Other Half Lives,
Be a little careful, please! The hall is dark and you might stumble over the children pitching pennies back there. Not that it would hurt them; kicks and cuffs are their daily diet. They have little else. Here where the hall turns and dives into utter darkness is a step, and another, another. A flight of stairs. You can feel your way, if you cannot see it. Close? Yes! What would you have? All the fresh air that ever enters these stairs comes from the hall-door that is forever slamming, and from the windows of dark bedrooms that in turn receive from the stairs their sole supply of the elements God meant to be free, but man deals out with such an ungenerous hand. That was a woman filling her pail by the hydrant you just bumped against. The sinks are in the hallway, that all the tenants may have access-and all be poisoned alike by their summer stenches. Hear the pump squeak! It is the lullaby of tenement-house babes. In summer, when a thousand thirsty throats pant for a cooling drink in this block, it is worked in vain. But the saloon, whose open door you passed in the hall, is always there. The smell of it has followed you up. Here is a door. Listen! That short hacking cough, that tiny, helpless wail-what do they mean? They mean that the soiled bow of white you saw on the door downstairs will have another story to tell-Oh!! a sadly familiar story-before the day is at an end. The child is dying with measles. With half a chance it might have lived; but it had none. That dark bedroom killed it.
"It was took all of a suddint," says the mother, smoothing the throbbing little body with trembling hands. There is no unkindness in the rough voice of the man in the jumper, who sits by the window grimly smoking a clay pipe, with the little life ebbing out in his sight, bitter as his words sound: "Hush, Mary! If We cannot keep the baby, need we complain-such as we?"
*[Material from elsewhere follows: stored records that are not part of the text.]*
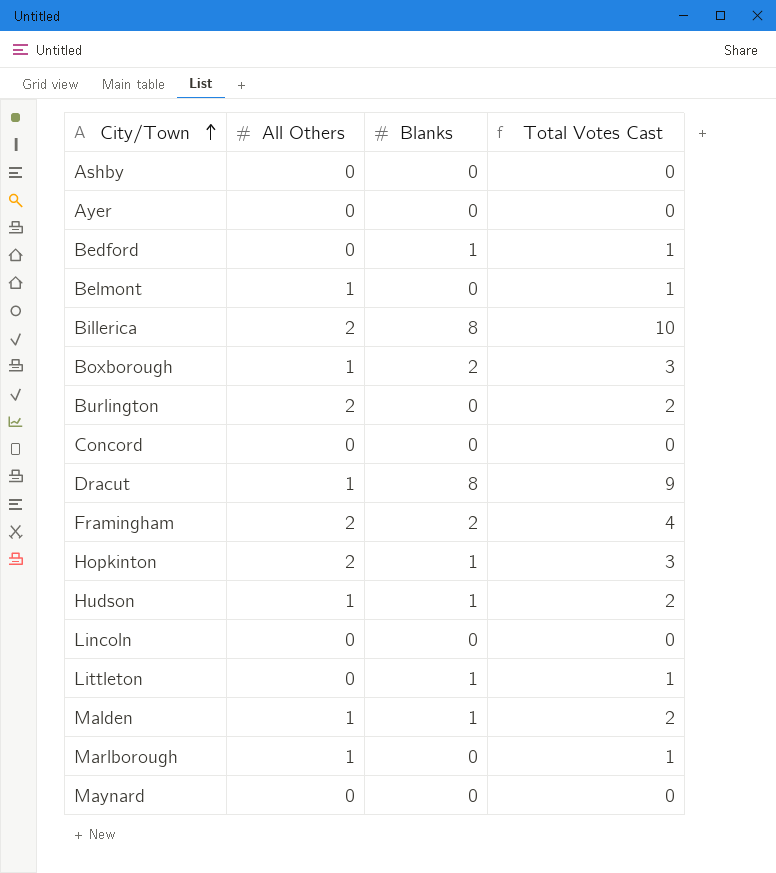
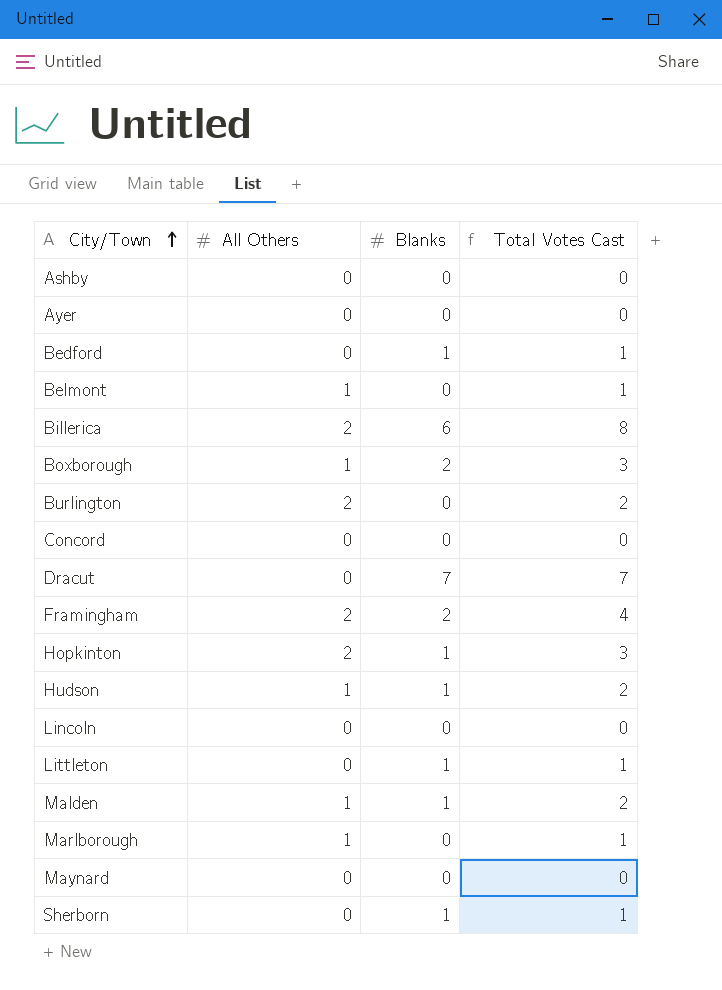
Billerica | Blanks: 8 -> 6
Billerica | Total Votes Cast: 10 -> 8
Dracut | All Others: 1 -> 0
Dracut | Blanks: 8 -> 7
Dracut | Total Votes Cast: 9 -> 7
row Sherborn: none -> 0 | 1 | 1

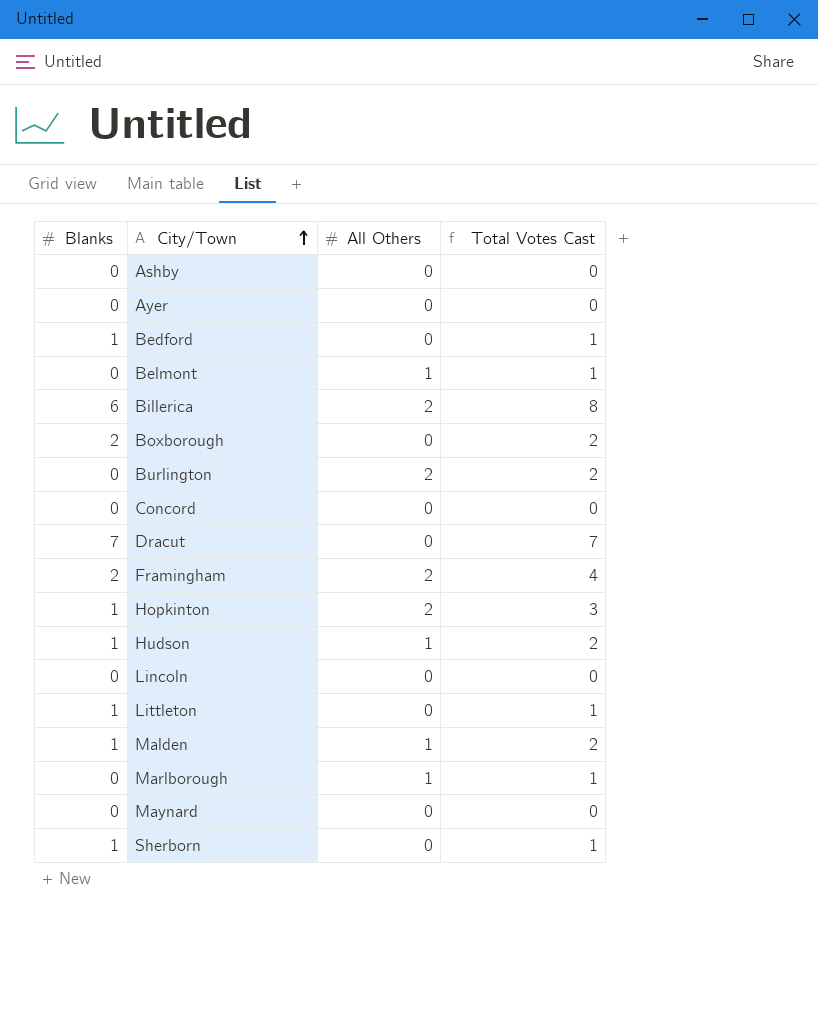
column Blanks | position: 3 -> 1
Boxborough | All Others: 1 -> 0
Boxborough | Total Votes Cast: 3 -> 2

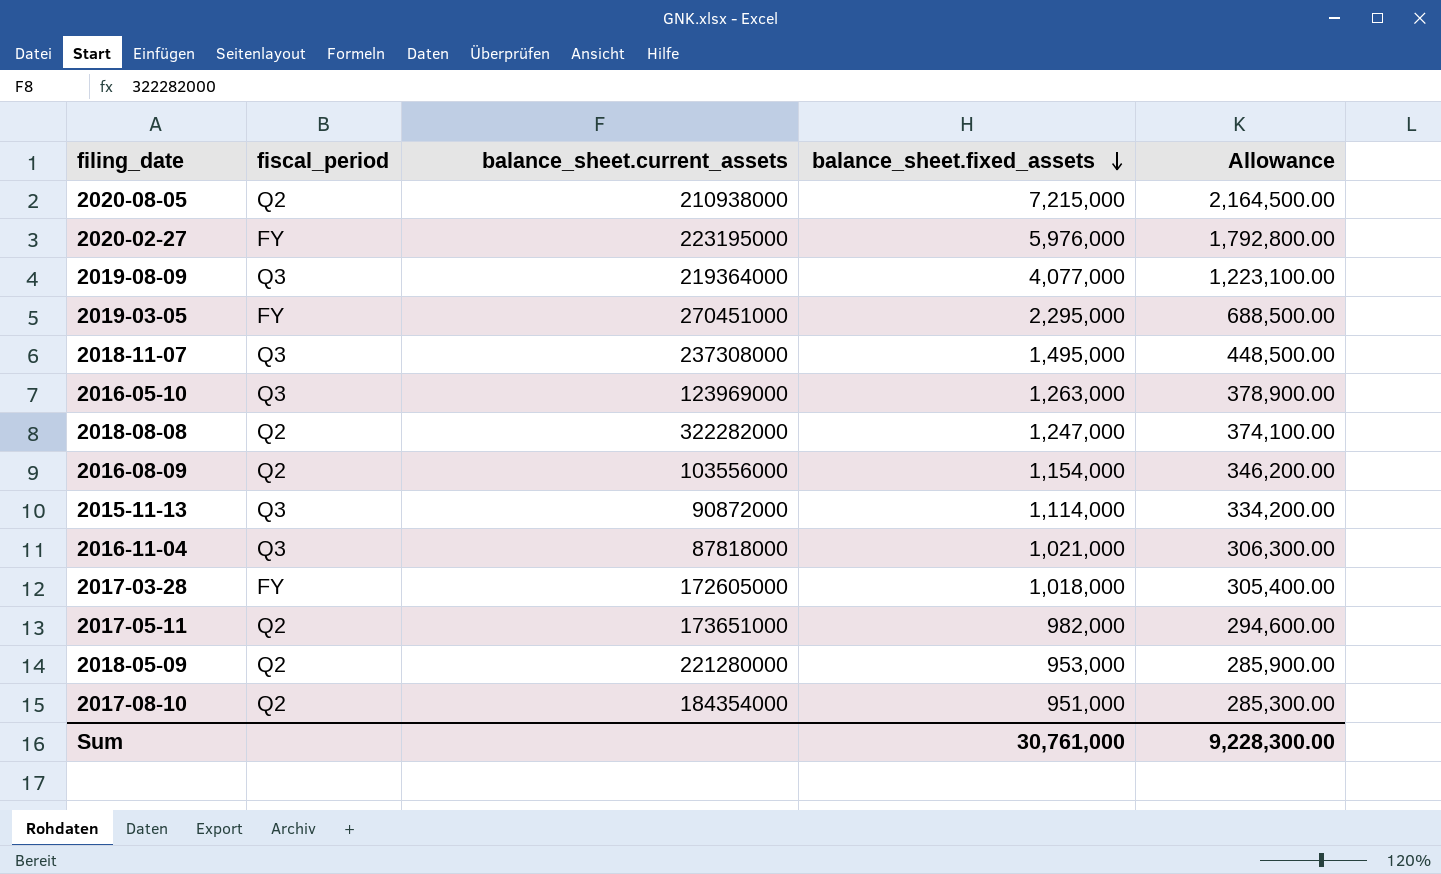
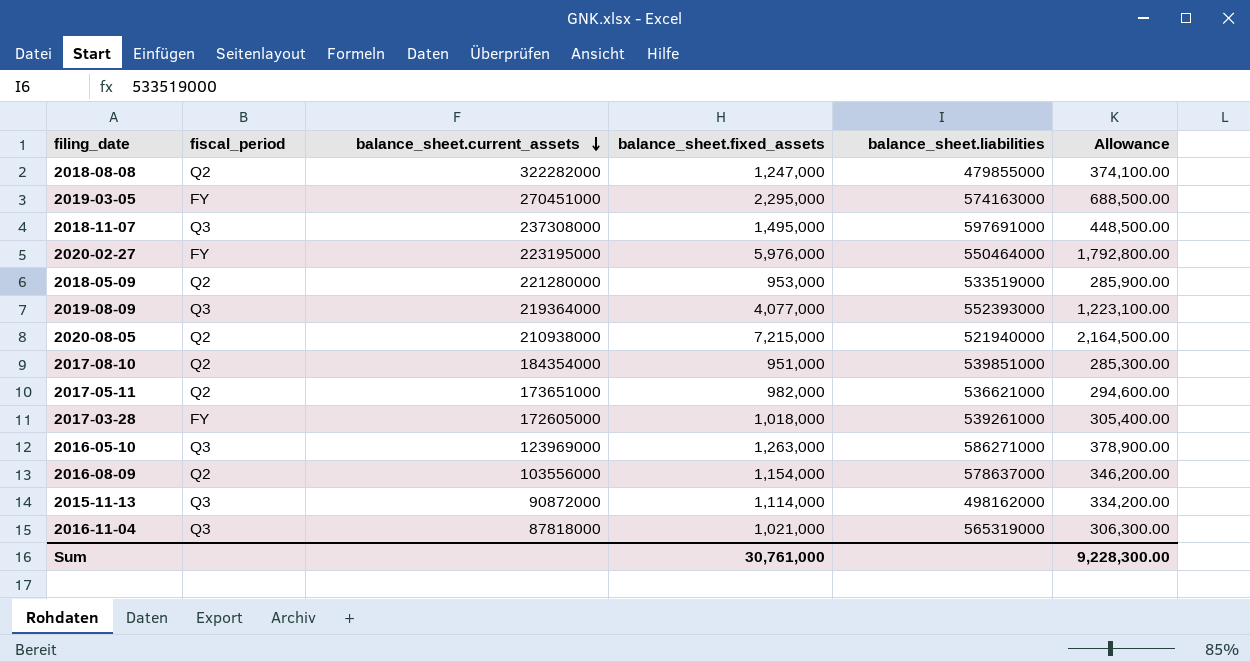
row order: balance_sheet.fixed_assets descending -> balance_sheet.current_assets descending
column balance_sheet.liabilities | position: none -> 5

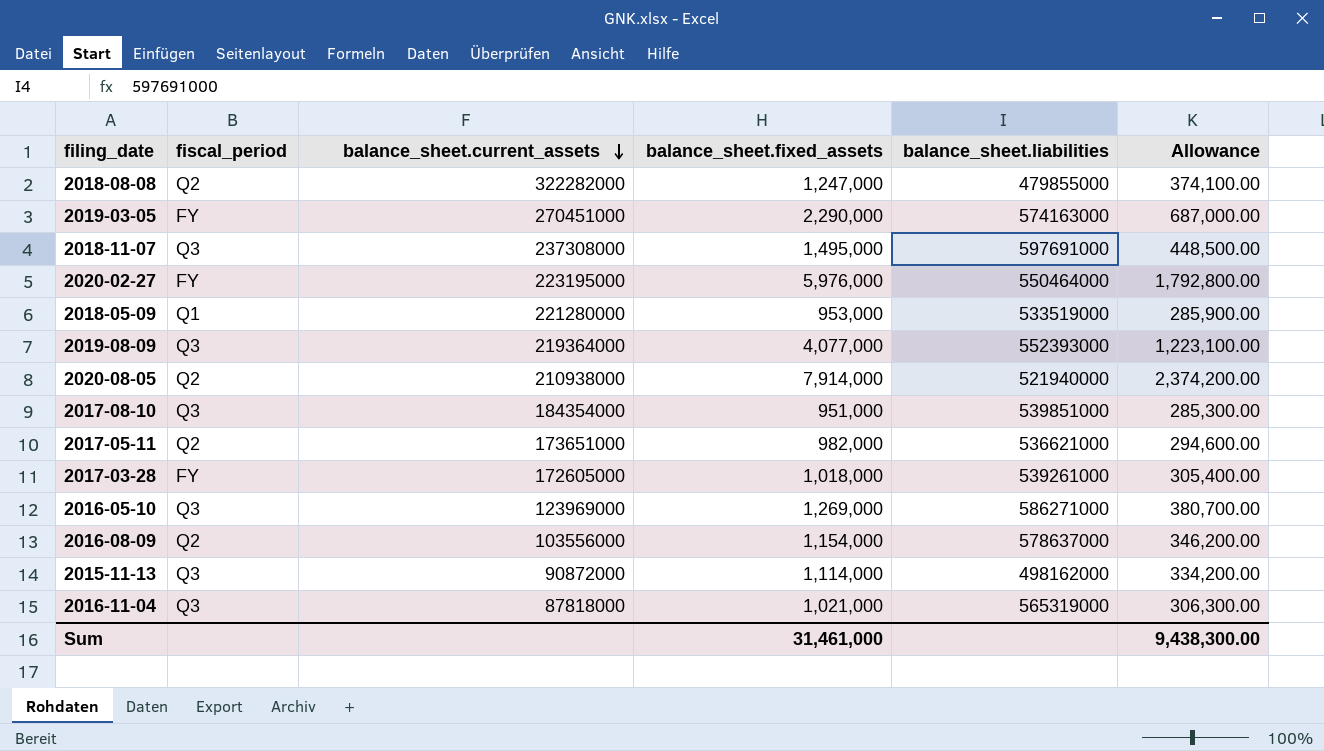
2019-03-05 | balance_sheet.fixed_assets: 2,295,000 -> 2,290,000
2019-03-05 | Allowance: 688,500.00 -> 687,000.00
2018-05-09 | fiscal_period: Q2 -> Q1
2020-08-05 | balance_sheet.fixed_assets: 7,215,000 -> 7,914,000
2020-08-05 | Allowance: 2,164,500.00 -> 2,374,200.00
2017-08-10 | fiscal_period: Q2 -> Q3
2016-05-10 | balance_sheet.fixed_assets: 1,263,000 -> 1,269,000
2016-05-10 | Allowance: 378,900.00 -> 380,700.00
Sum | balance_sheet.fixed_assets: 30,761,000 -> 31,461,000
Sum | Allowance: 9,228,300.00 -> 9,438,300.00

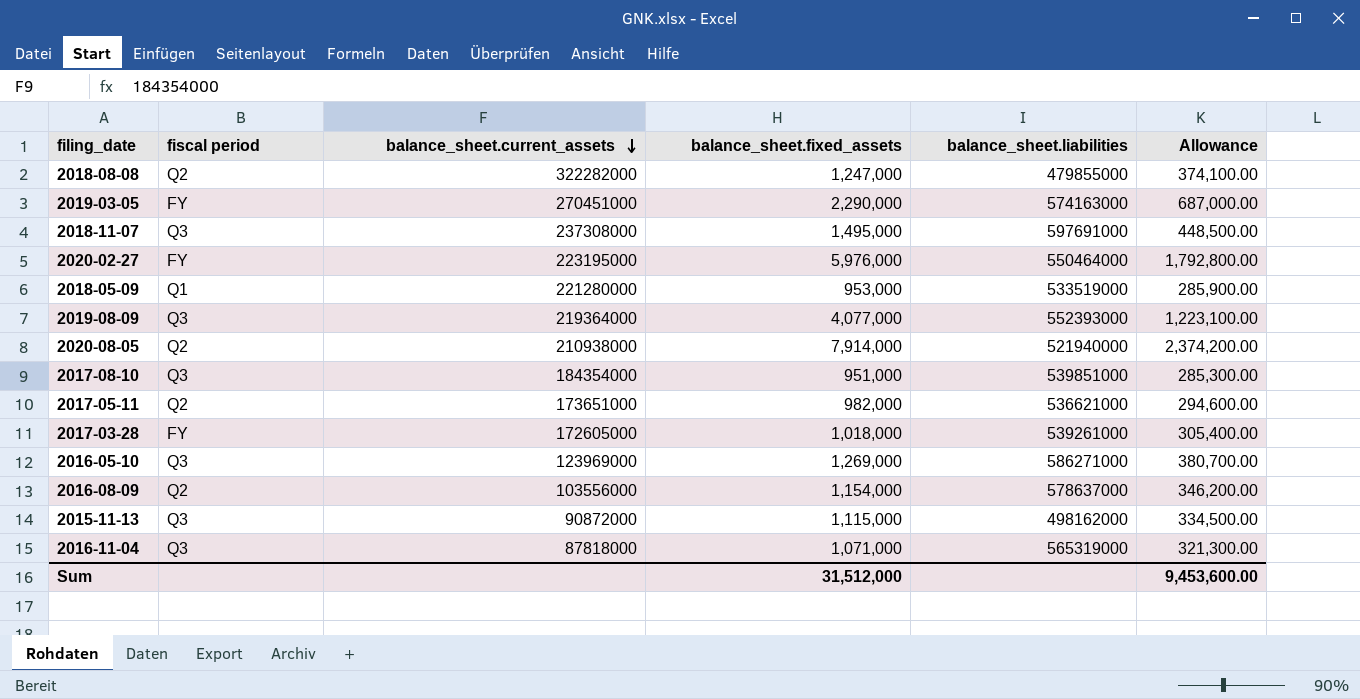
column name: fiscal_period -> fiscal period
2015-11-13 | balance_sheet.fixed_assets: 1,114,000 -> 1,115,000
2015-11-13 | Allowance: 334,200.00 -> 334,500.00
2016-11-04 | balance_sheet.fixed_assets: 1,021,000 -> 1,071,000
2016-11-04 | Allowance: 306,300.00 -> 321,300.00
Sum | balance_sheet.fixed_assets: 31,461,000 -> 31,512,000
Sum | Allowance: 9,438,300.00 -> 9,453,600.00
Such as we! What if the words ring in your ears as we grope our way up the stairs and down from floor to floor, listening to the sounds behind the closed doors-some of quarreling, some of coarse songs, more of profanity. They are true. When the summer heats come with their suffering they have meaning more terrible than words can tell. Come over here. Step carefully over this baby-it is a baby, spite of its rags and dirt-under these iron bridges called fire-escapes, but loaded down, despite the incessant watchfulness of the firemen, with broken household goods, with wash-tubs and barrels, over which no man could climb from a fire. This gap between dingy brick-walls is the yard. That strip of smoke-colored sky up there is the heaven of these people.... That baby's parents live in the rear tenement here. She is at least as clean as the steps we are now climbing. There are plenty of houses with half a hundred such in. The tenement is much like the one in front we just left, only fouler, closer, darker-we will not say more cheerless. The word is a mockery. A hundred thousand people lived in rear tenements in New York last year.